Across the humanities, the need for scholars to reach outside of their disciplinary and institutional contexts has grown critical. During this period of economic contraction, political turmoil, and environmental transformation and destruction, those of us in the humanities especially must work to demonstrate the value of our work and its contribution to the wider community. Classicists are in a particular bind: we must argue for the salience of antiquity to a modern world preoccupied with the effects of European imperialism, and we must do so without resorting to the imperialist argument that the Classics are the foundation of humanistic endeavour.

At USC, we proposed an event that sought to tackle this dilemma directly, by asking what it means for Classicists to be ethically and socially engaged. Our interest lay not only in how we explain the value of our subject for a non-expert audience, but also, and more importantly, in how we make our subject valuable for our communities. How does our study of antiquity inform us as ethical subjects? How does our pedagogical approach to antiquity shape our students? Through what strategies and initiatives might we render “Classics” a term that evokes social and ethical engagement, rather than elitist isolation and the ivory tower?

The event was held over two days. On Thursday 20th April, we held a roundtable on the question “How does (the study of) antiquity shape us as ethical subjects?” On Friday 21st April, we held a workshop on the question “What are the institutional and departmental conditions that foster ethical engagement in our local and national communities?”

Both events drew significant support and attendance from students and faculty across a range of fields at USC, as well as from further afield (in particular, UCSB and Occidental College). Conversation was vibrant and opinions were diverse. Presentations ranged from how to teach Asian classics in a North American classroom to the logistics of running a Latin-speaking podcast in collaboration with high school teachers and students outside of the university environment.

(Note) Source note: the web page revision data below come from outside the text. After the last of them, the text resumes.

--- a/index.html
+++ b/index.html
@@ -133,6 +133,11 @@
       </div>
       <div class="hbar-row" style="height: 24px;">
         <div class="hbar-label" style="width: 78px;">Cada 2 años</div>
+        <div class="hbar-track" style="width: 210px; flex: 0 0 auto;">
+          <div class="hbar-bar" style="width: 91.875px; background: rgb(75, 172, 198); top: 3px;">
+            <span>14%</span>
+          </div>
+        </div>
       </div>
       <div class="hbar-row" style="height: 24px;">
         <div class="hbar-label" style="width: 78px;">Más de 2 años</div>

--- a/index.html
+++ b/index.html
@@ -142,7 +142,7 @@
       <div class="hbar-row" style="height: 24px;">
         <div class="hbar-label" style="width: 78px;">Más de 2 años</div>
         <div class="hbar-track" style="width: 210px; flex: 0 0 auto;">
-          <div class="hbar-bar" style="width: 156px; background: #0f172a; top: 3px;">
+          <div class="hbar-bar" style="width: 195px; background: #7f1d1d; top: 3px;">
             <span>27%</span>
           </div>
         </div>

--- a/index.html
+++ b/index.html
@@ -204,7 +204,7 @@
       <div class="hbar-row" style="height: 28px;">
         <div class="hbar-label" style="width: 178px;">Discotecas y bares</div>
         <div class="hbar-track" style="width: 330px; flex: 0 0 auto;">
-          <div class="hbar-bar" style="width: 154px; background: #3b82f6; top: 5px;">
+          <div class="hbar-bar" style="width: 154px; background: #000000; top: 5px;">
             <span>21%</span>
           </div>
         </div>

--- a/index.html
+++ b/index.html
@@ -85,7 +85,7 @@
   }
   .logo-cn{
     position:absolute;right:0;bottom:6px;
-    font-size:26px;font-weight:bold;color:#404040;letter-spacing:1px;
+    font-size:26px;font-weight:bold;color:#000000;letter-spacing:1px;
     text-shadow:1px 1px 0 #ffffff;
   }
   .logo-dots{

The speakers at the roundtable on Thursday 20th April were Nancy Rabinowitz, Debby Sneed, and Stephanie Balkwill — their presentations can be read below, alongside the closing statement by Matthew Chaldekas. At the workshop on Friday 21st April, the presenters were Hannah Čulík-Baird, Scholarly Engagement and Social Media (respondent: Hannah Mason), Emma Dyson, A Latin Podcast (respondent: Emilio Capettini), Elke Nash, Sieving Water, or, Strategies for Academic Inclusivity (respondent: Kristi Upson-Saia), and Beau Henson, Ethical Engagement and Accessibility in Classics (respondent: Christian Lehmann). Hannah Čulík-Baird and Elke Nash have both made the slides of their presentations available online.

A particular highlight of the event was the blending of theory and action. Several of our presentations focused explicitly on how Classicists can engage ethically with virtual communities. Hannah Čulík-Baird, for example, made the powerful argument that the internet is where we keep our information these days; as epistemological labourers, therefore, it is vital that scholars find their voices in online spaces. As a corollary to this, Čulík-Baird organized the event hashtag (#ethicsantiquity), through which she and others live-tweeted the event. Elke Nash, speaking about how women scholars can be represented in academic contexts (such as syllabi), drew attention to the fact that social media create a space where representation of underrepresented voices can be discussed and problematized. Nash brought up the example of the hashtag #FollowWomenWednesday, invented by Megan Kate Nelson, which garnered initial success but did not become as popular as #ScholarSunday. Emma Dyson, who introduced her idea to begin a podcast in Latin, which would teach its listeners Latin via short conversation pieces written and performed by undergraduates, talked about the power of podcasting to reach multiple publics, and to tap into an already preexisting online culture of podcasting on classical themes.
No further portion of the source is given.